_WHAT YOU NEED TO DO_
The entries below are to be copied exactly, with every picture left out.

Change listing data:
------------------------

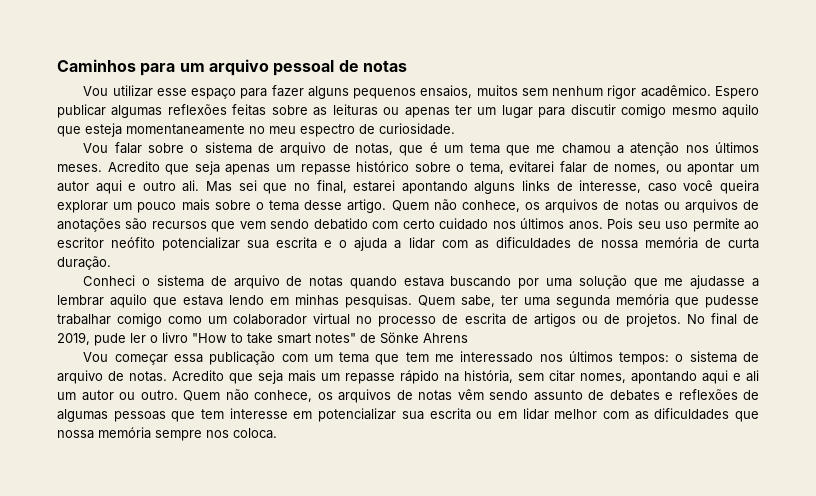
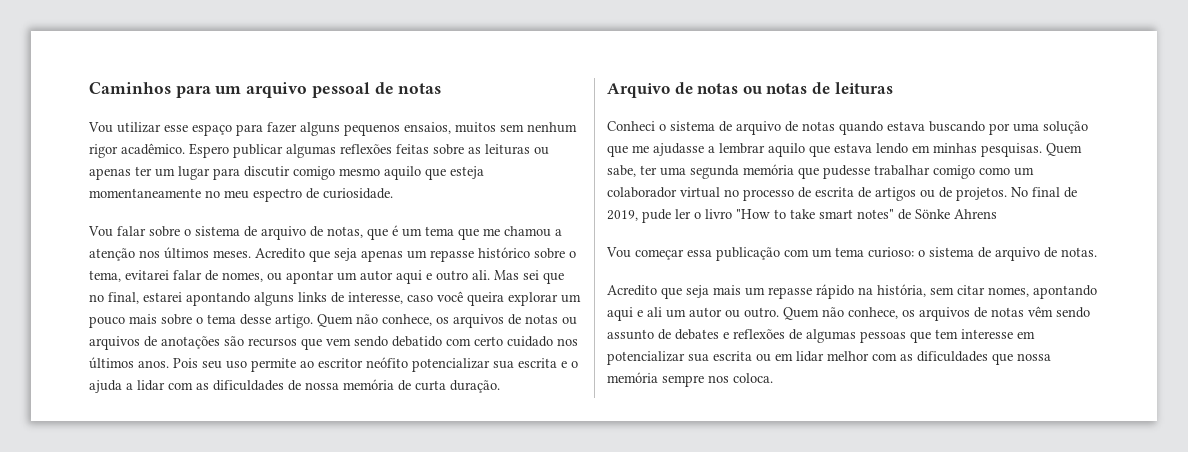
(111, 263) none -> [607,82,893,98] // Arquivo de notas ou notas de leituras
[375,351,670,365] que tem me interessado nos últimos tempos: -> [868,247,914,258] curioso:
(167, 376) none -> (1097, 252) //

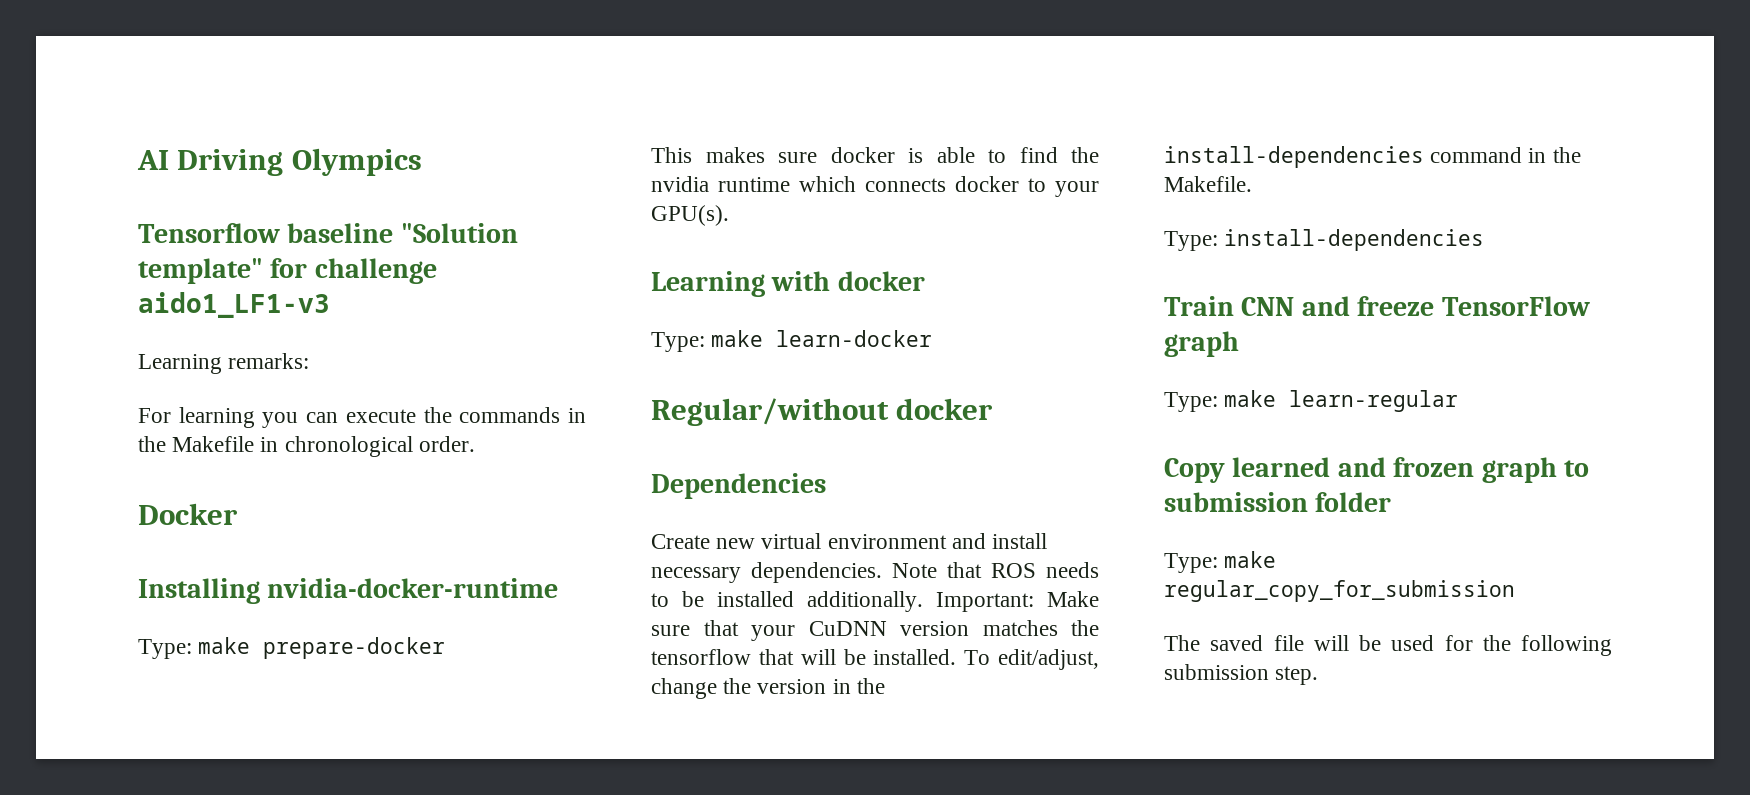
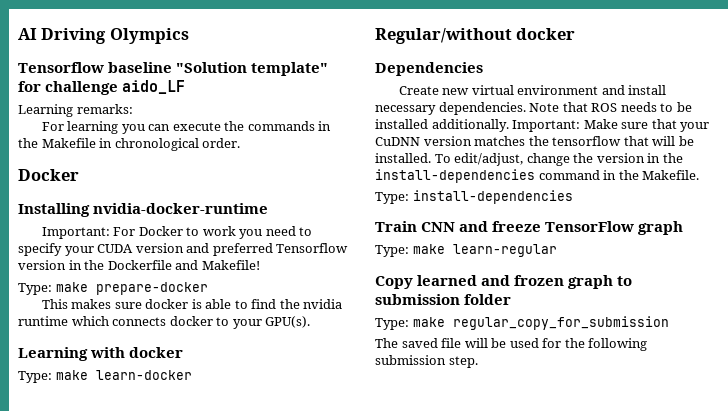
[138,292,330,318] aido1_LF1-v3 -> [122,80,186,94] aido_LF
(559, 588) none -> [41,226,313,239] [18,243,349,256] [18,260,260,270] // Important: For Docker to work you need to specify your CUDA version and preferred Tensorflow version in the Dockerfile and Makefile!

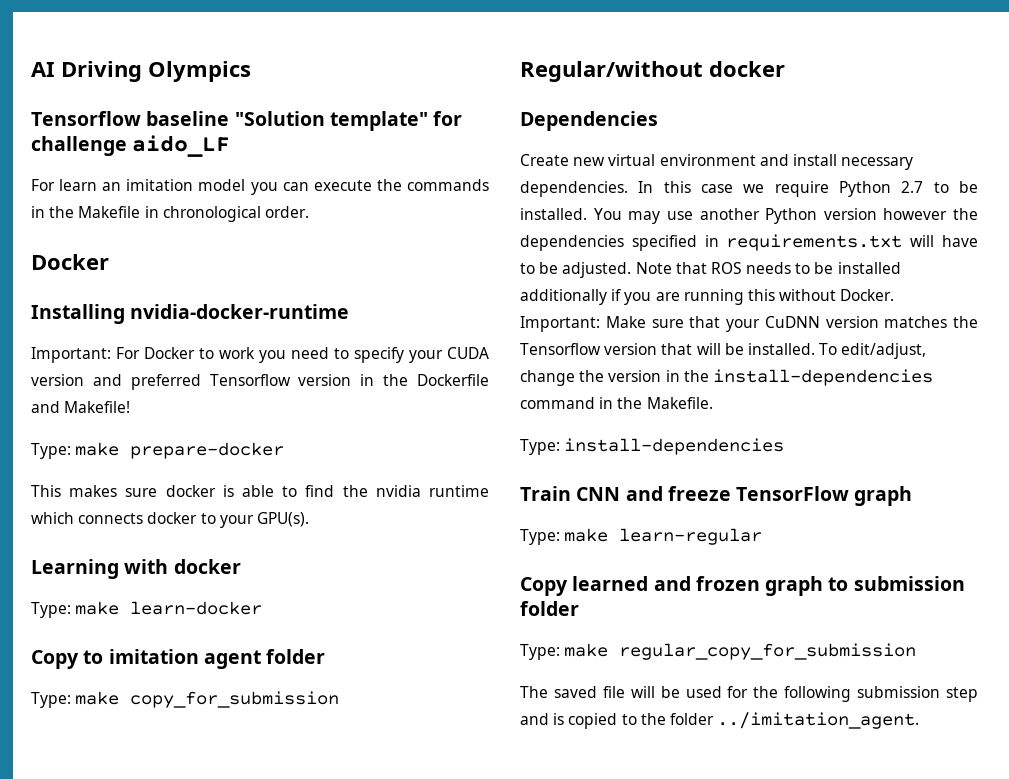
[18,104,133,117] [41,121,119,134] // Learning remarks: // For learning -> [31,179,246,191] // For learn an imitation model
(192, 375) none -> [31,649,326,669] [31,691,340,708] // Copy to imitation agent folder // Type: make copy_for_submission
(526, 108) none -> [638,181,978,197] [520,208,978,224] [520,234,978,251] [520,262,632,278] In this case we require Python 2.7 to be installed. You may use another Python version however the dependencies specified in requirements.txt will have to be adjusted.
[431,119,509,132] additionally. -> [520,289,895,305] additionally if you are running this without Docker.
[552,136,622,146] tensorflow -> [520,343,658,355] Tensorflow version
[448,356,478,368] step. -> [946,687,978,702] [520,712,920,729] step and is copied to the folder ../imitation_agent.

------------------------

_RESPONSE FOR THIS EXERCISE_
(111, 263) none -> [607,82,893,98] // Arquivo de notas ou notas de leituras
[375,351,670,365] que tem me interessado nos últimos tempos: -> [868,247,914,258] curioso:
(167, 376) none -> (1097, 252) //

[138,292,330,318] aido1_LF1-v3 -> [122,80,186,94] aido_LF
(559, 588) none -> [41,226,313,239] [18,243,349,256] [18,260,260,270] // Important: For Docker to work you need to specify your CUDA version and preferred Tensorflow version in the Dockerfile and Makefile!

[18,104,133,117] [41,121,119,134] // Learning remarks: // For learning -> [31,179,246,191] // For learn an imitation model
(192, 375) none -> [31,649,326,669] [31,691,340,708] // Copy to imitation agent folder // Type: make copy_for_submission
(526, 108) none -> [638,181,978,197] [520,208,978,224] [520,234,978,251] [520,262,632,278] In this case we require Python 2.7 to be installed. You may use another Python version however the dependencies specified in requirements.txt will have to be adjusted.
[431,119,509,132] additionally. -> [520,289,895,305] additionally if you are running this without Docker.
[552,136,622,146] tensorflow -> [520,343,658,355] Tensorflow version
[448,356,478,368] step. -> [946,687,978,702] [520,712,920,729] step and is copied to the folder ../imitation_agent.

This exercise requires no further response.